Eager reader of history, mystery, classics, biographies, steampunk, lit fic, science, scifi, and etc. My reviews are mostly positive--I rarely finish or write about books I don't enjoy. My TBR is too high for that.
I’m always interested in how upbringing and circumstances affect belief, and in Stolen Innocence Lisa Pulitzer has helped Elissa Wall write a fascinating account of her gradual transition from mildly rebellious believer to someone who would leave behind the only world she had ever known, even though she still worried her actions might cause her eternal damnation. Wall grew up in the Fundamentalist Church of the Latter Day Saints, the polygamous sect Warren Jeffs, now jailed, led, but since her father and the first of his wives were converts and hadn’t been raised in the faith themselves, they had a harder than usual time adjusting to the dynamics of plural marriage, making trouble for the whole family.

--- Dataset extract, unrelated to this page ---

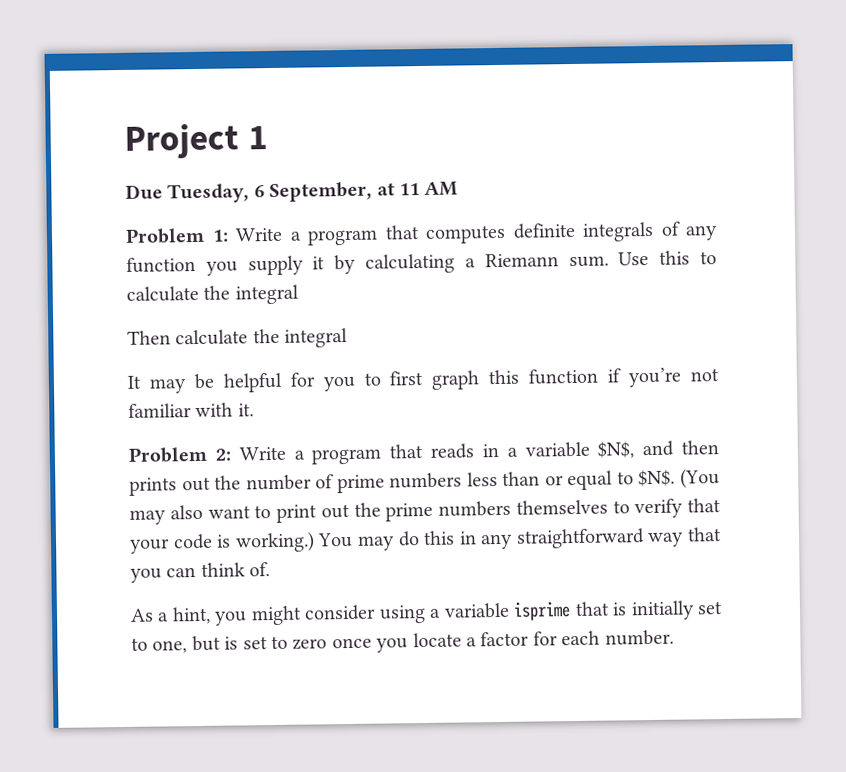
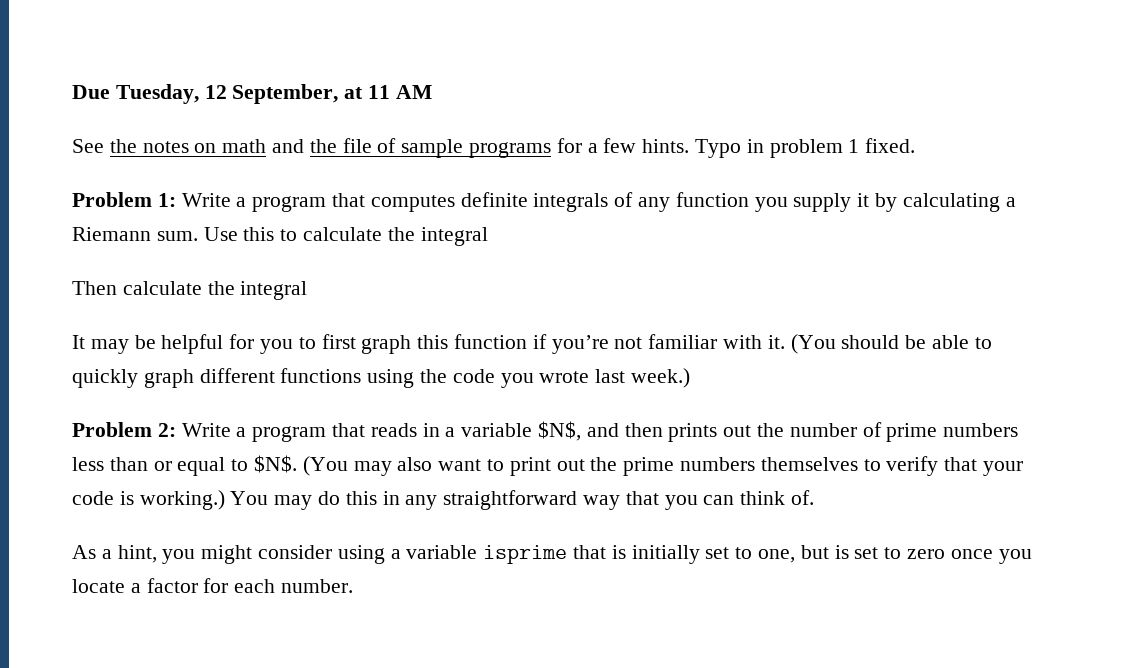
- Project 1
- Due Tuesday, 6 September, at 11 AM
+ Due Tuesday, 12 September, at 11 AM
+ See the notes on math and the file of sample programs for a few hints. Typo in problem 1 fixed.
+ (You should be able to quickly graph different functions using the code you wrote last week.)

Though it was never idyllic, life deteriorated in the community after Warren Jeffs anointed himself prophet and began a series of self-serving proclamations that eliminated most celebrations, banished potential rivals, and tore families apart. The unraveling, and the way believers struggled to maintain their faith while coping with the changes make gripping reading.

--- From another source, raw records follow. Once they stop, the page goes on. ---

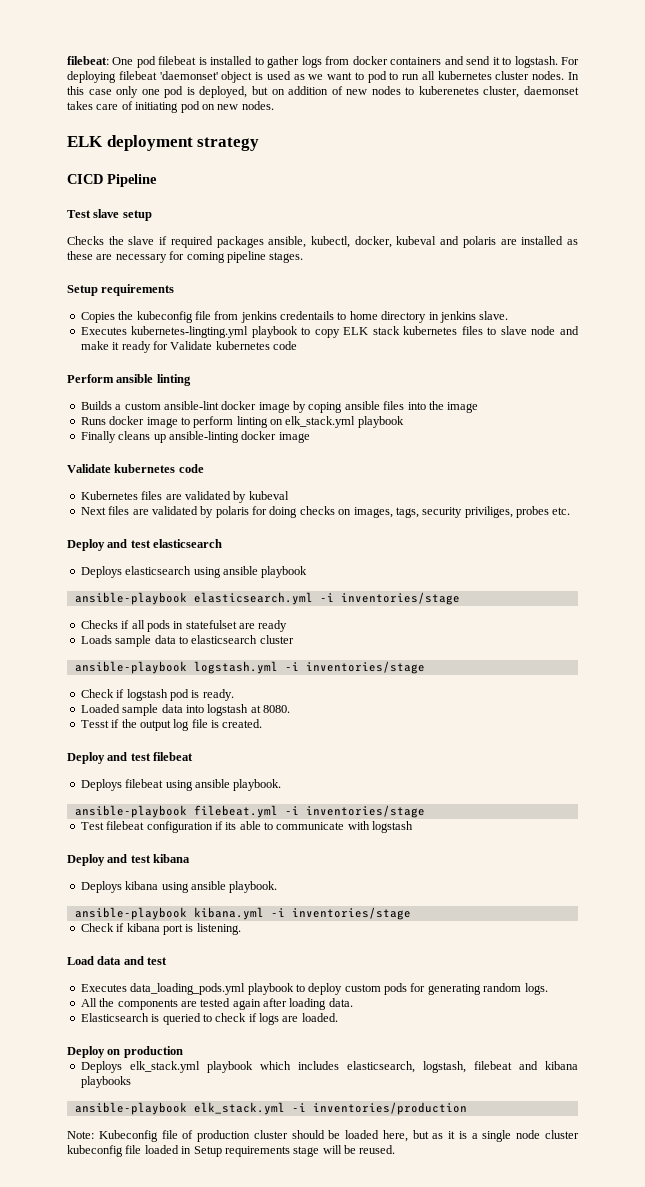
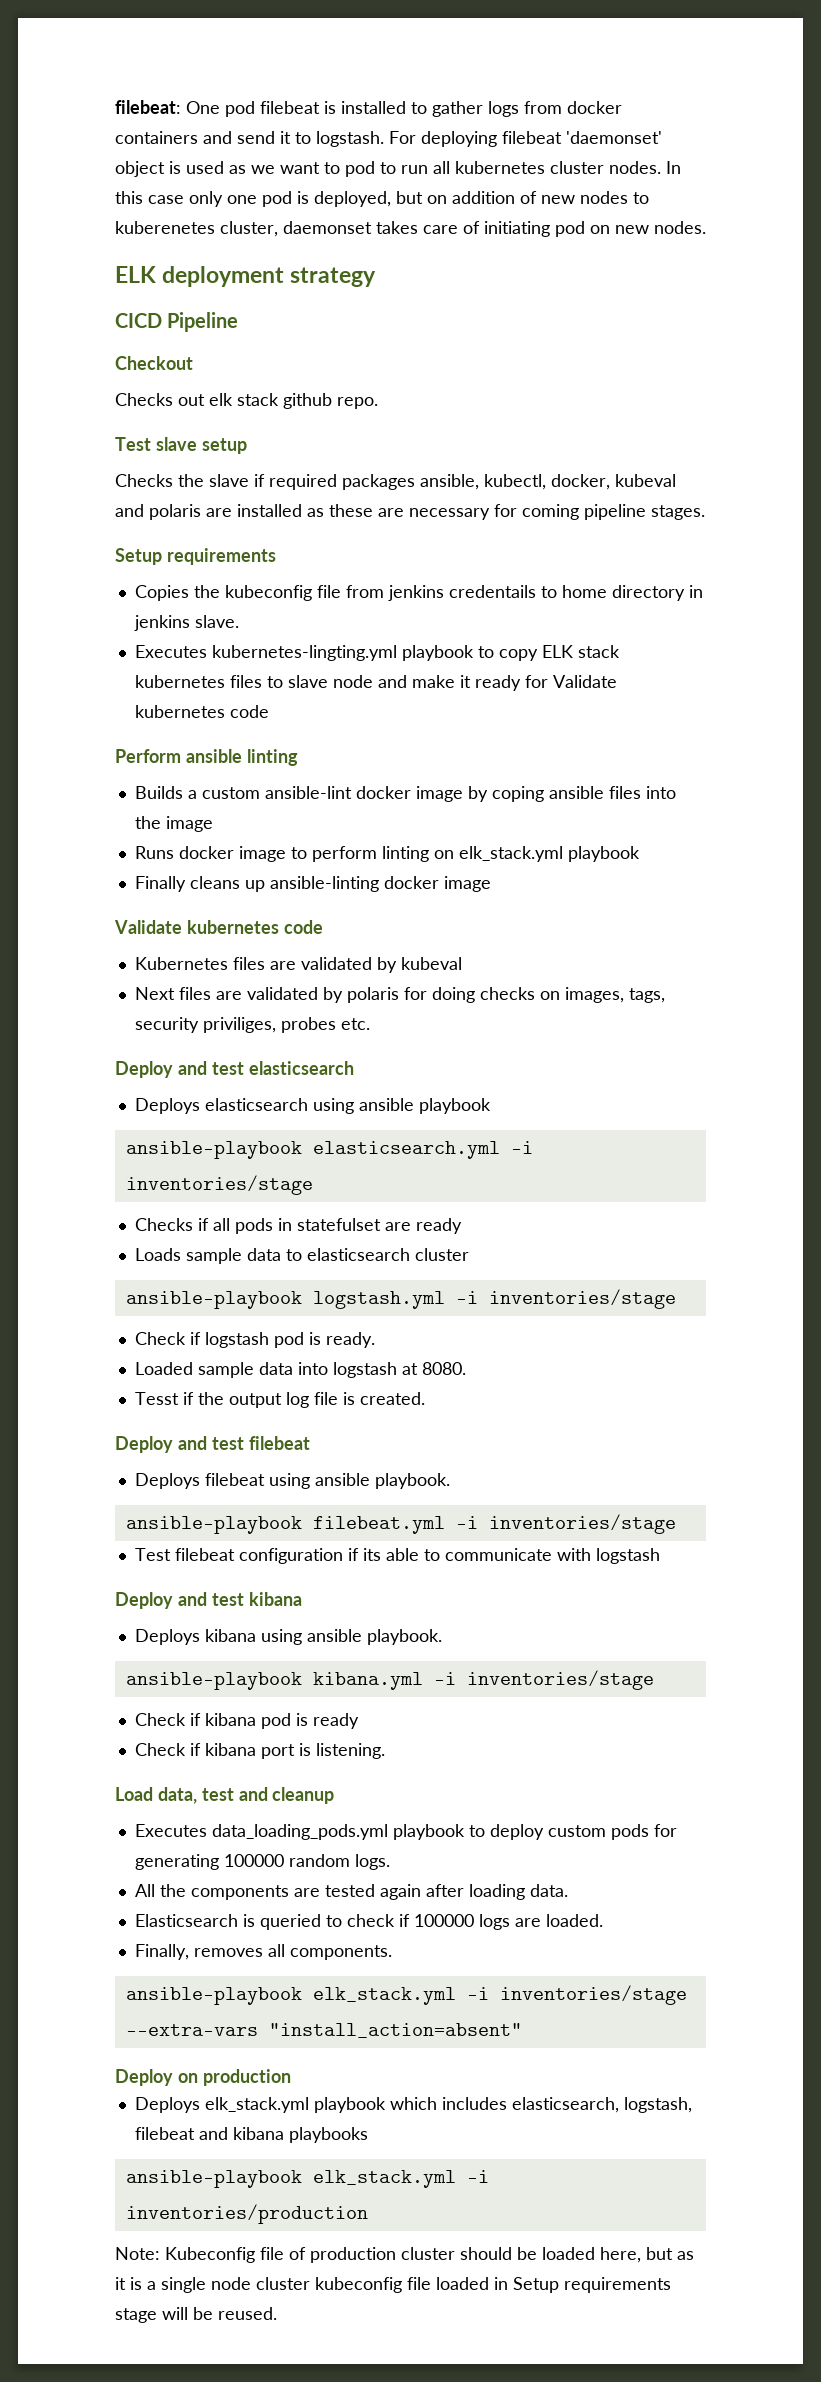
+ Checkout
+ Checks out elk stack github repo.
+ Check if kibana pod is ready
- Load data and test
+ Load data, test and cleanup
- Executes data_loading_pods.yml playbook to deploy custom pods for generating random logs.
+ Executes data_loading_pods.yml playbook to deploy custom pods for generating 100000 random logs.
- Elasticsearch is queried to check if logs are loaded.
+ Elasticsearch is queried to check if 100000 logs are loaded.
+ Finally, removes all components.
+ ansible-playbook elk_stack.yml -i inventories/stage --extra-vars "install_action=absent"

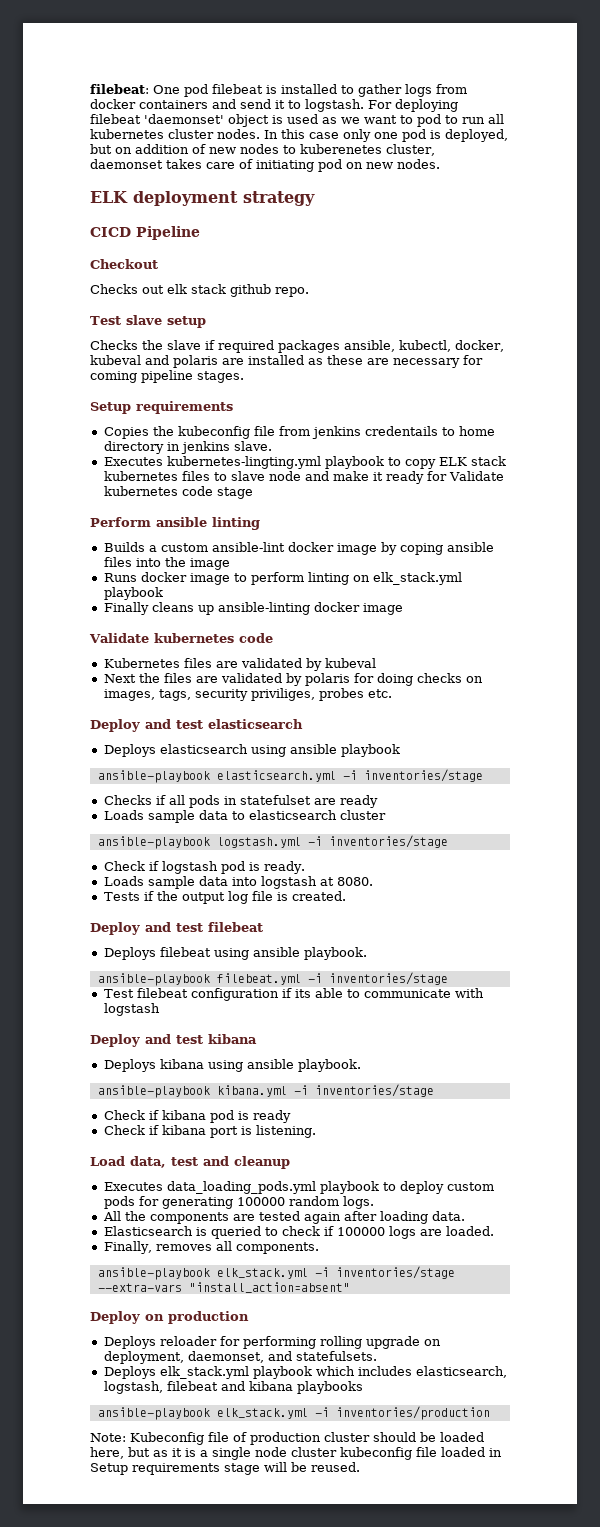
- Executes kubernetes-lingting.yml playbook to copy ELK stack kubernetes files to slave node and make it ready for Validate kubernetes code
+ Executes kubernetes-lingting.yml playbook to copy ELK stack kubernetes files to slave node and make it ready for Validate kubernetes code stage
- Next files are validated by polaris for doing checks on images, tags, security priviliges, probes etc.
+ Next the files are validated by polaris for doing checks on images, tags, security priviliges, probes etc.
- Loaded sample data into logstash at 8080.
+ Loads sample data into logstash at 8080.
- Tesst if the output log file is created.
+ Tests if the output log file is created.
+ Deploys reloader for performing rolling upgrade on deployment, daemonset, and statefulsets.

For me, the most intriguing, though heartbreaking, part of the book covers Wall’s life after being forced to marry a first cousin she despises when she is only fourteen. Still young and isolated enough to be naive, her nature and strict way of life also allowed her to be much more resilient and self-sufficient than a lot of young teenagers. She’d run to her mother for comfort, but she also found numerous jobs so she wouldn’t have to ask her “husband” for money, and many nights she slept alone in her pickup truck on isolated desert roads a to avoid spending the night with him.
For those interested in Warren Jeff’s trial, that is covered in detail because Wall was a star witness in the case.